§ **DATA FOR ANALYSIS**:

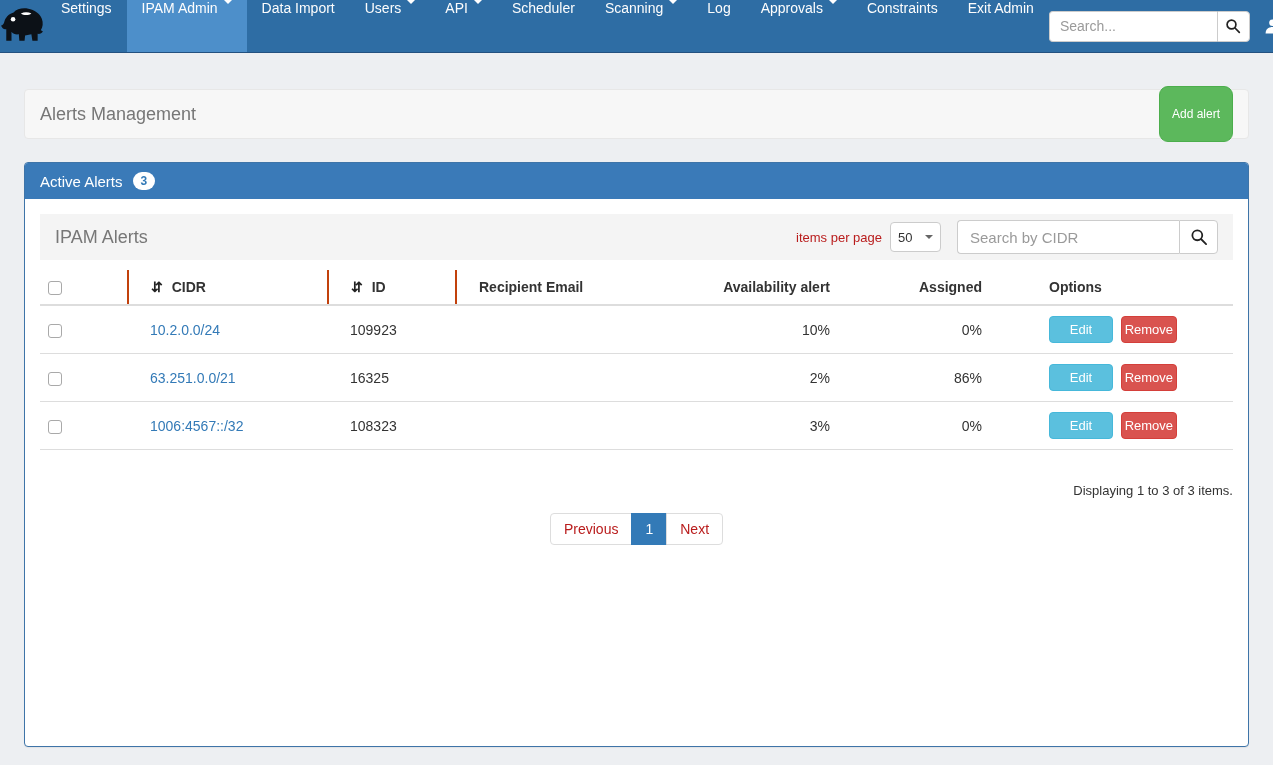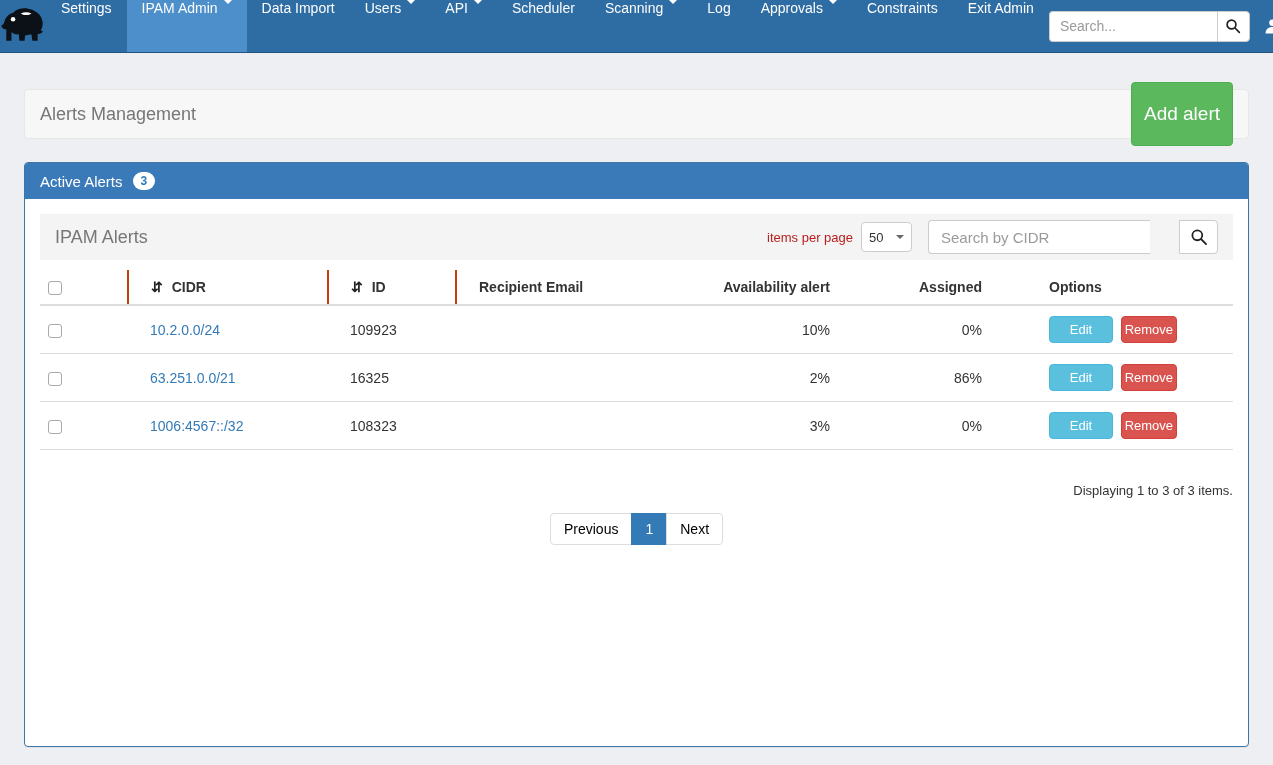--- a/index.html
+++ b/index.html
@@ -79,22 +79,22 @@
     border: 1px solid #e7e7e7;
     border-radius: 4px;
     display: flex;
     align-items: center;
     justify-content: space-between;
     padding: 0 15px;
   }
   .page-title { font-size: 18px; font-weight: normal; color: #777; }
   .btn {
     display: inline-block;
-    border-radius: 4px;
-    font-size: 19px;
+    border-radius: 9px;
+    font-size: 12px;
     color: #fff;
     padding: 20px 12px;
     cursor: pointer;
     border: 1px solid transparent;
     text-align: center;
   }
   .btn-success { background: #5cb85c; border-color: #4cae4c; }
 
   
   .panel {
@@ -149,21 +149,21 @@
     font-size: 13px;
     cursor: pointer;
     margin-right: 16px;
   }
   .select-caret {
     width: 0; height: 0;
     border-left: 4px solid transparent;
     border-right: 4px solid transparent;
     border-top: 4px solid #666;
   }
-  .cidr-search { display: flex; height: 34px; gap: 29px; }
+  .cidr-search { display: flex; height: 34px; }
   .cidr-search input {
     width: 222px; height: 34px;
     border: 1px solid #ccc; border-right: none;
     border-radius: 4px 0 0 4px;
     padding: 0 12px;
     font-size: 15px; color: #333;
     outline: none;
   }
   .cidr-search input::placeholder { color: #9a9a9a; }
   .cidr-search button {
@@ -218,21 +218,21 @@
   .btn-edit { background: #5bc0de; border-color: #46b8da; width: 64px; margin-right: 4px; }
   .btn-remove { background: #d9534f; border-color: #d43f3a; width: 56px; }
 
   
   .summary { text-align: right; font-size: 13px; color: #333; margin-top: 33px; }
   .pagination-wrap { display: flex; justify-content: center; margin-top: 15px; }
   .pagination { display: inline-flex; list-style: none; }
   .page-item {
     background: #fff;
     border: 1px solid #ddd;
-    color: #000000;
+    color: #b91c1c;
     font-size: 14px;
     padding: 7px 13px;
     margin-left: -1px;
     cursor: pointer;
   }
   .page-item:first-child { border-radius: 4px 0 0 4px; margin-left: 0; }
   .page-item:last-child { border-radius: 0 4px 4px 0; }
   .page-item.active { background: #337ab7; border-color: #337ab7; color: #fff; }
 </style>
 </head>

§ **WORK TO BE COMPLETED**: Each line of the data above that contains the string "justify" should be counted; give only the total.

§ **THE ANSWER**: 2